= THE TASK =
From the records below, set down exactly the lines starting with the line that contains "(124, 389) none -> (618, 426) //" and going on through the line that contains "(348, 1279) none -> (210, 1332) //". Nothing else is wanted.
[DATASET]
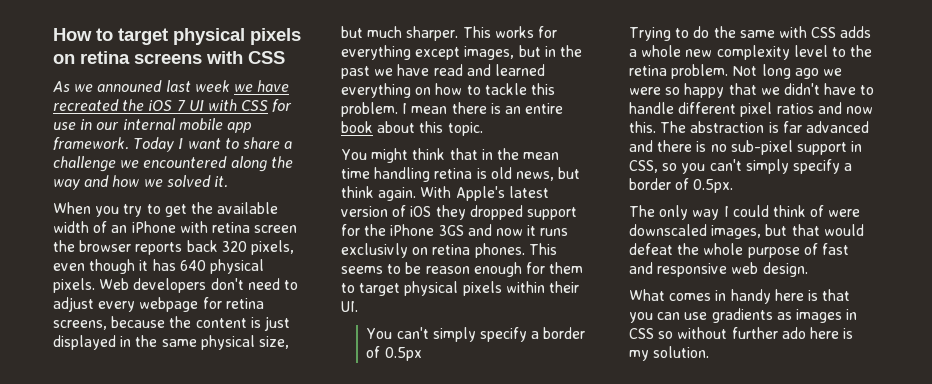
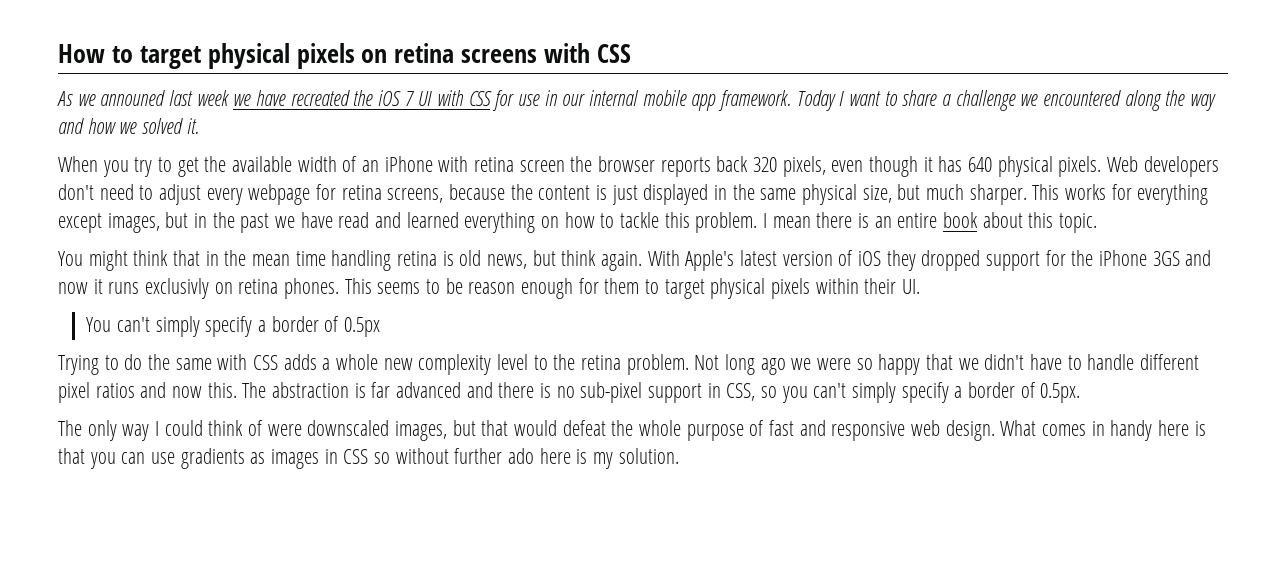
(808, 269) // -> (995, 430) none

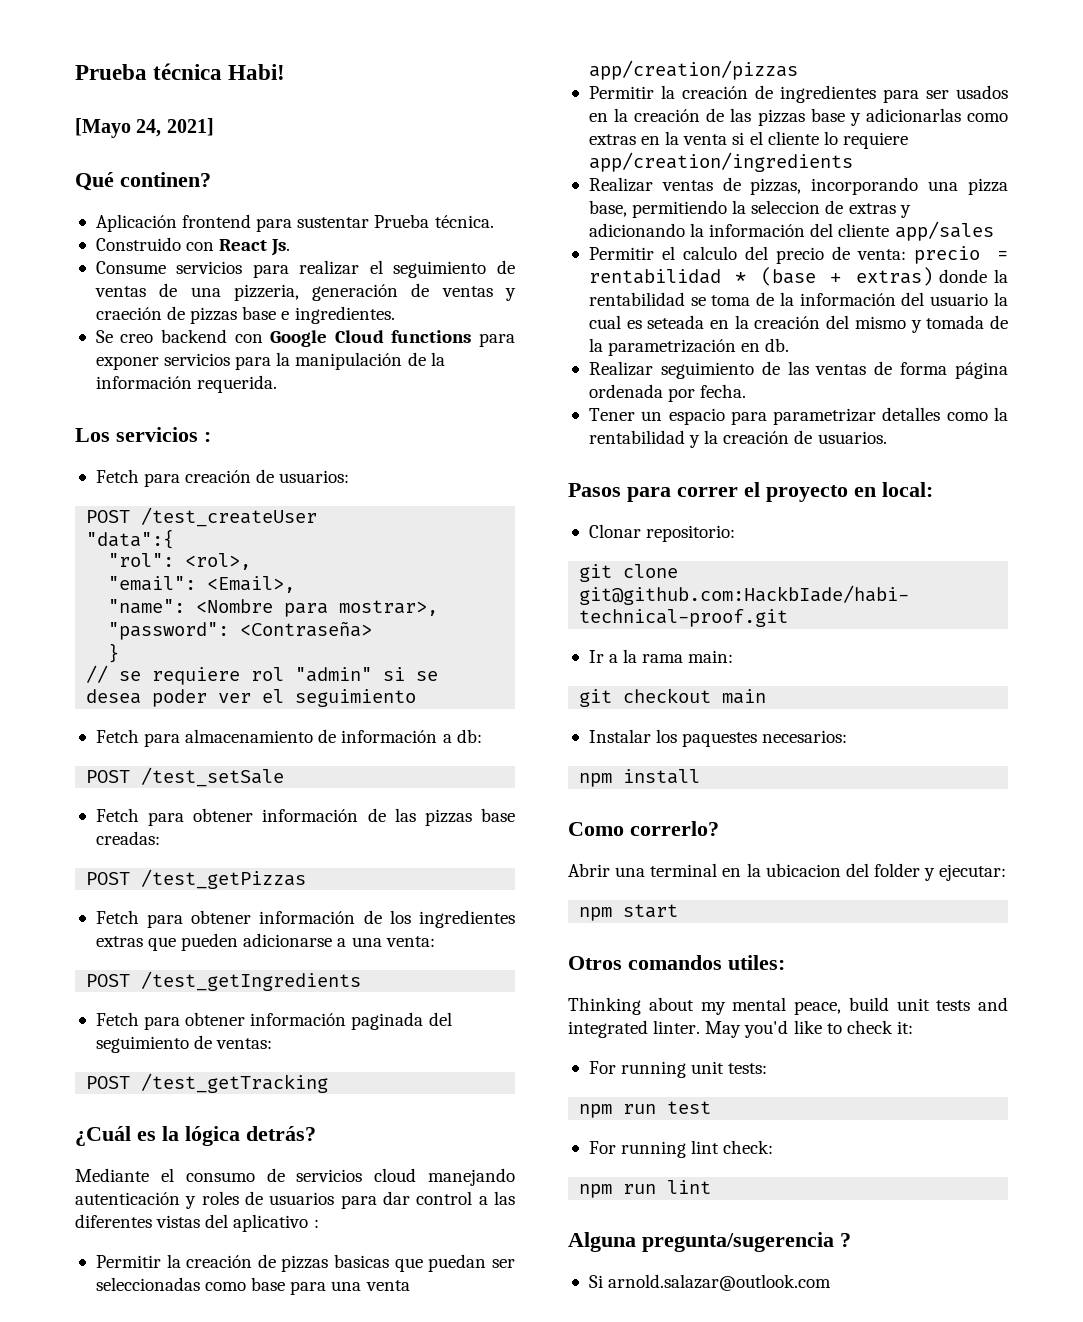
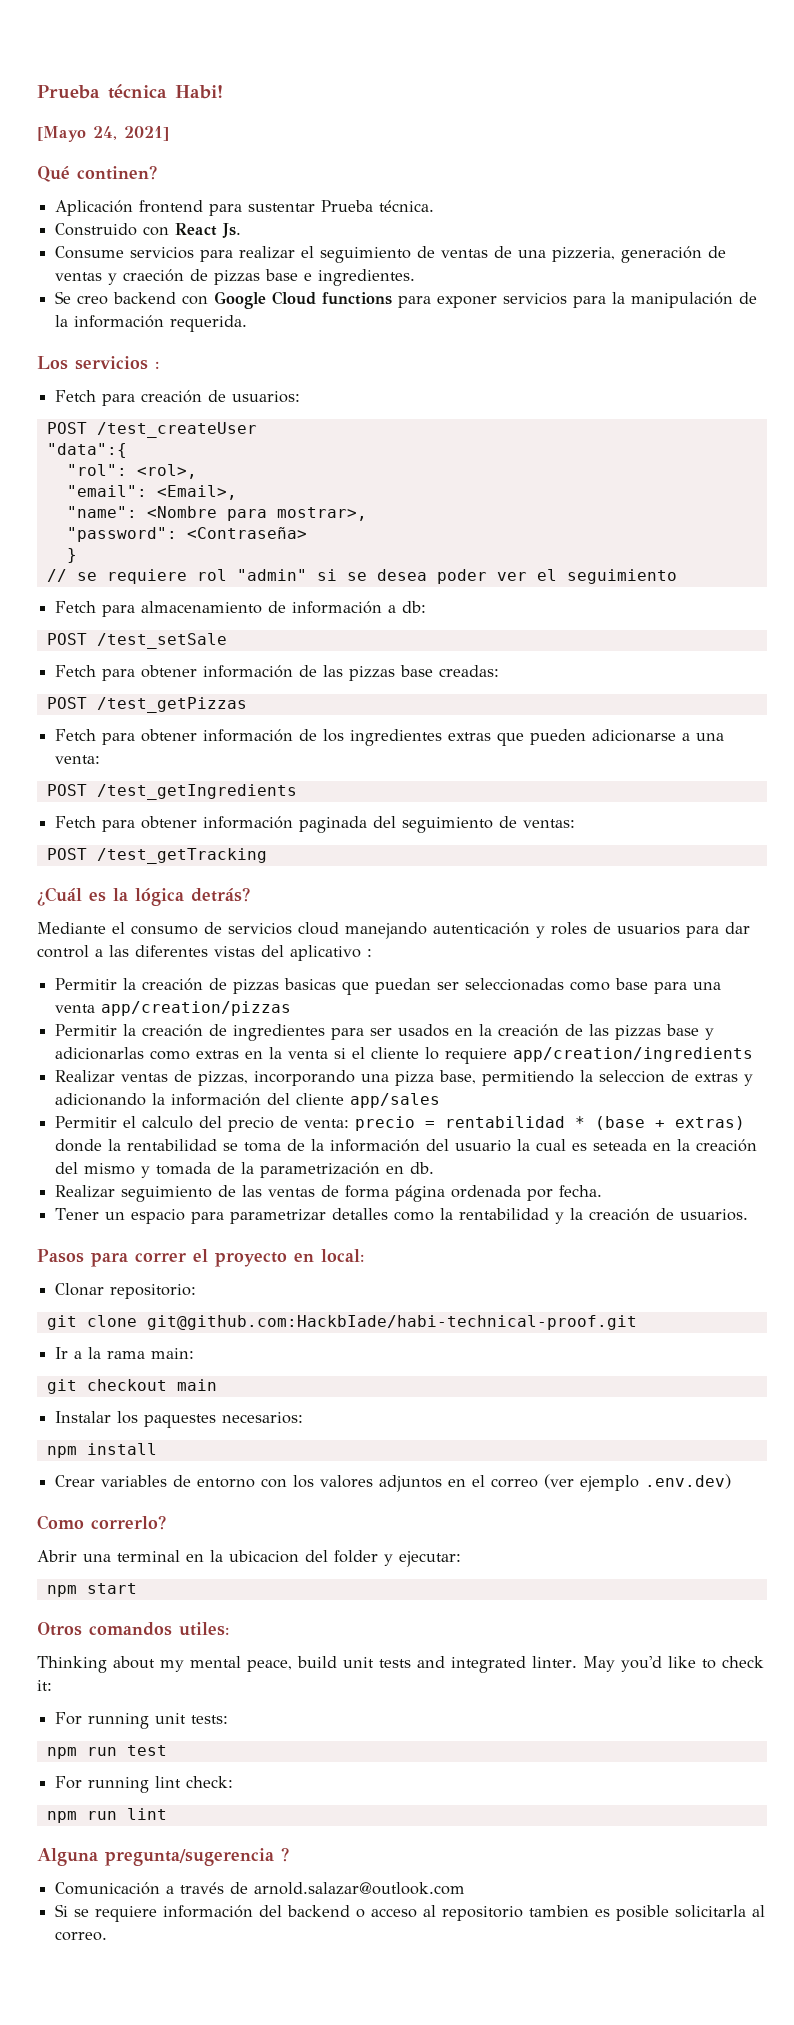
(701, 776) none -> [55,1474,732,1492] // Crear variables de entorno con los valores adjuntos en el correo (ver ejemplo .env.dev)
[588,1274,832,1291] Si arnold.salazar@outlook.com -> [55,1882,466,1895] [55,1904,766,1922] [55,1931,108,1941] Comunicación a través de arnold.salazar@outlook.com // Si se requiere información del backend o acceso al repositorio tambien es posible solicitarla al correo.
[/DATASET]
[DATASET]
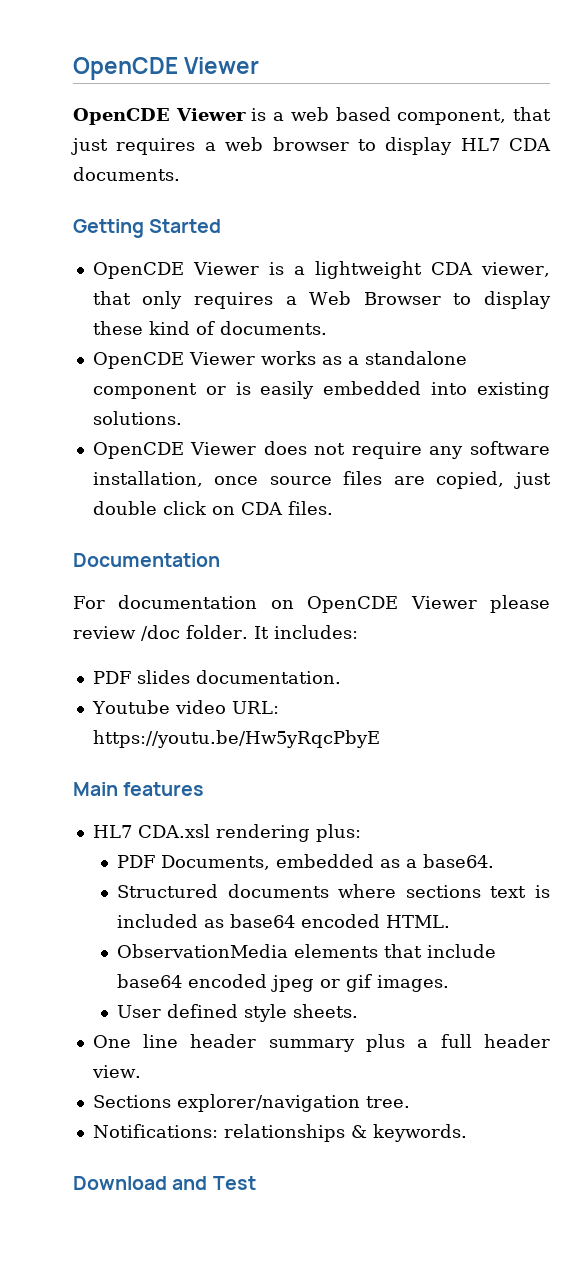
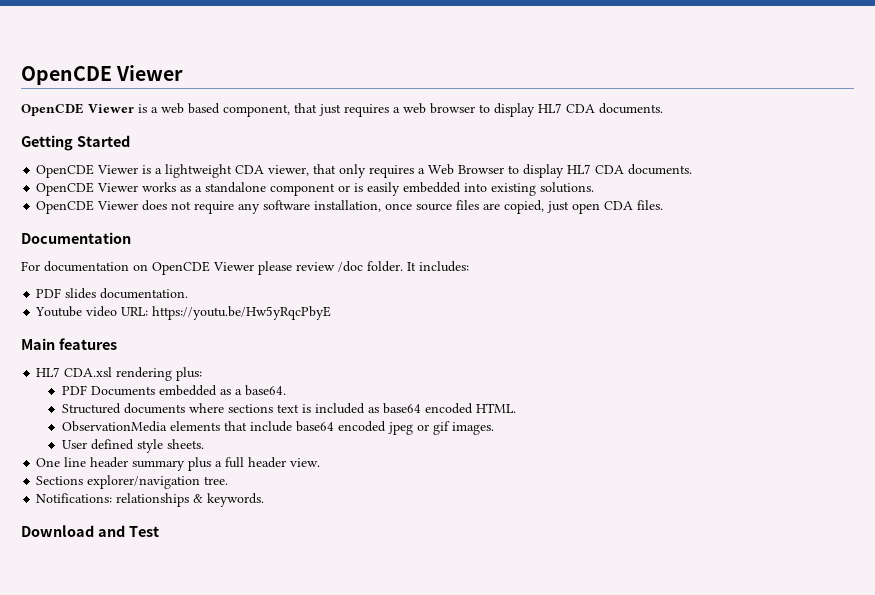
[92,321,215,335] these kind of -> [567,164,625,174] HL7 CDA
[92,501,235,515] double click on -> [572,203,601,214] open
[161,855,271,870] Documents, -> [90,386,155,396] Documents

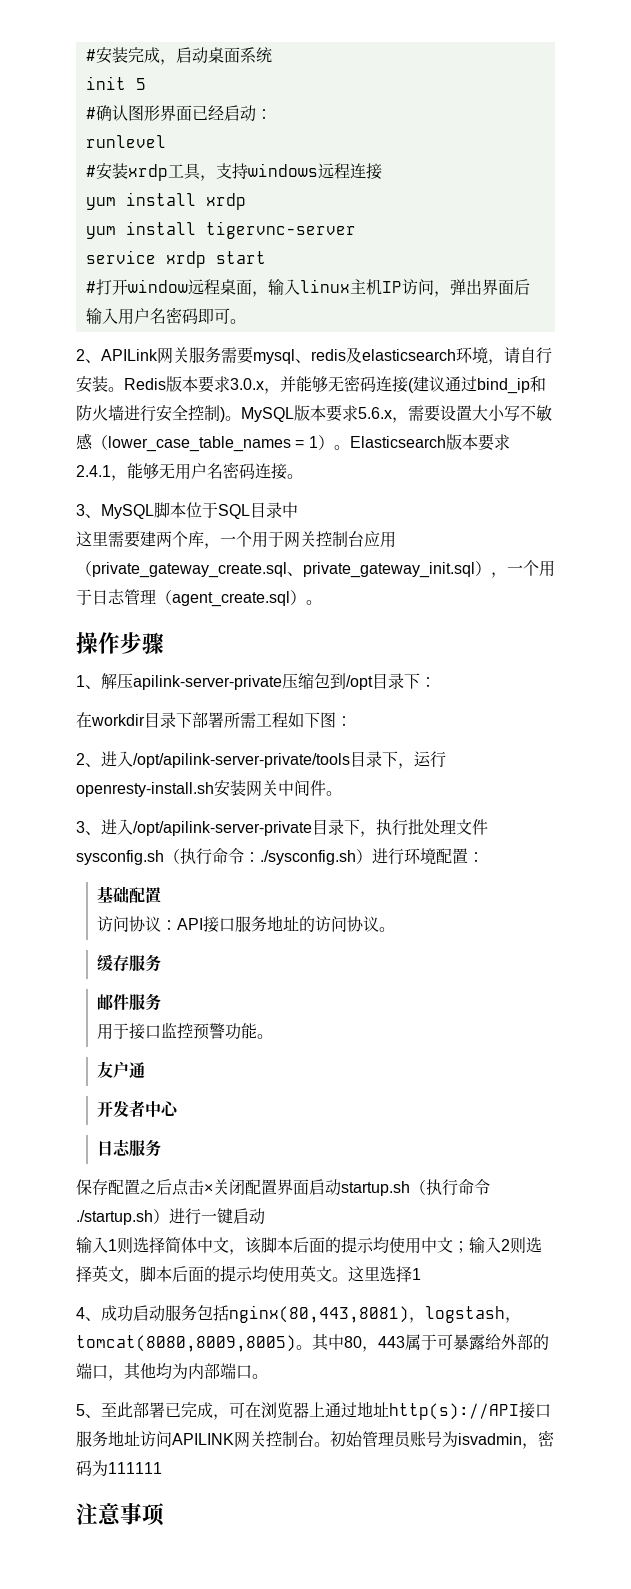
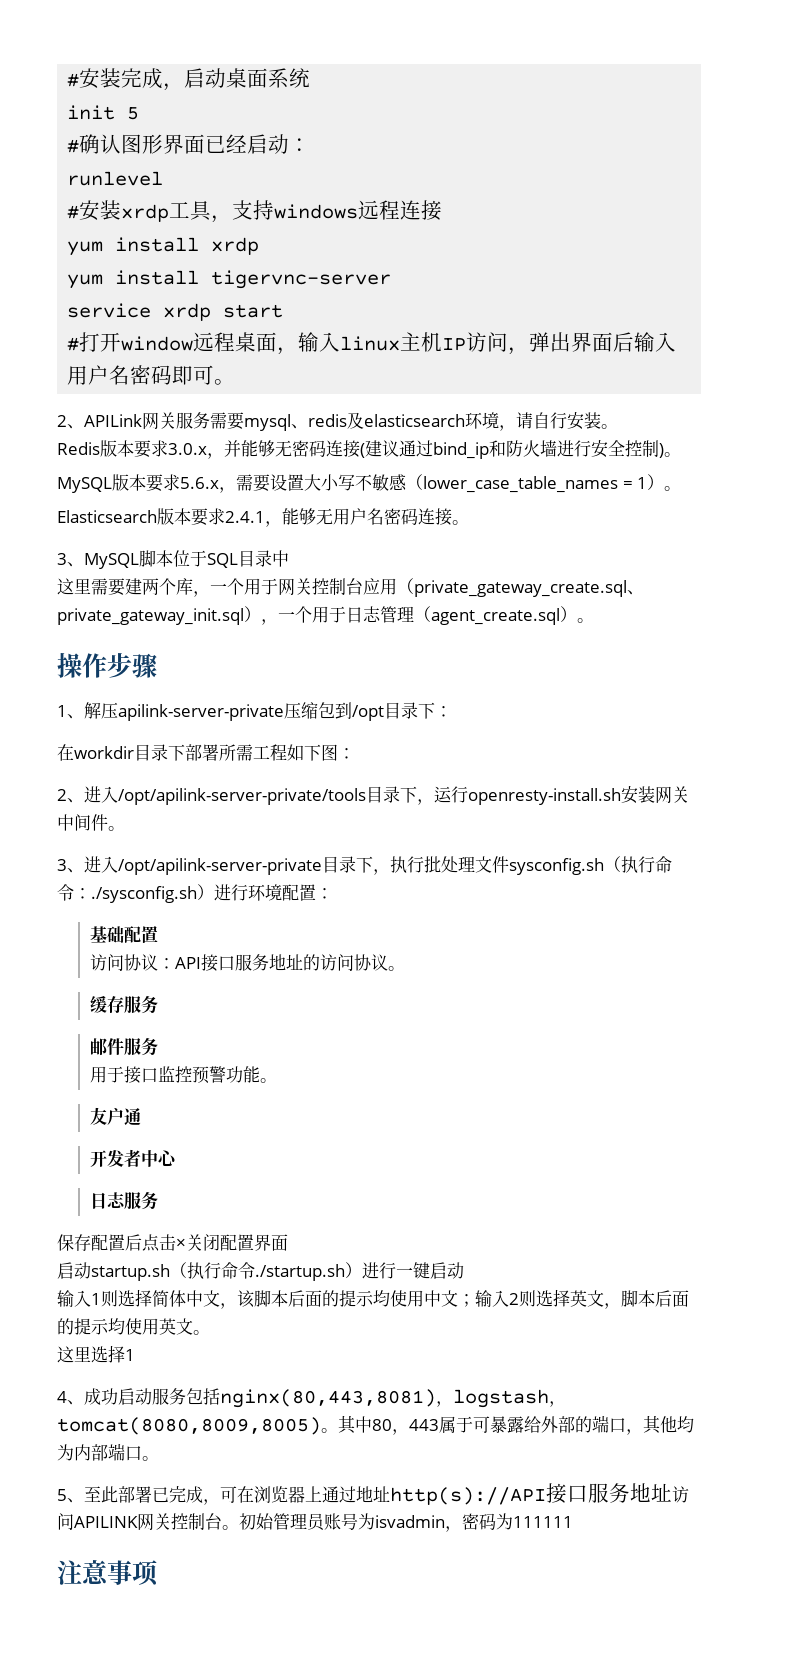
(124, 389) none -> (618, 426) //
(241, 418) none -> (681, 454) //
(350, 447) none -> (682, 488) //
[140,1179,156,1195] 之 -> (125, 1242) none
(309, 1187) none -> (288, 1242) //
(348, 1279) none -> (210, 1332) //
[/DATASET]
= EXPECTED OUTPUT =
(124, 389) none -> (618, 426) //
(241, 418) none -> (681, 454) //
(350, 447) none -> (682, 488) //
[140,1179,156,1195] 之 -> (125, 1242) none
(309, 1187) none -> (288, 1242) //
(348, 1279) none -> (210, 1332) //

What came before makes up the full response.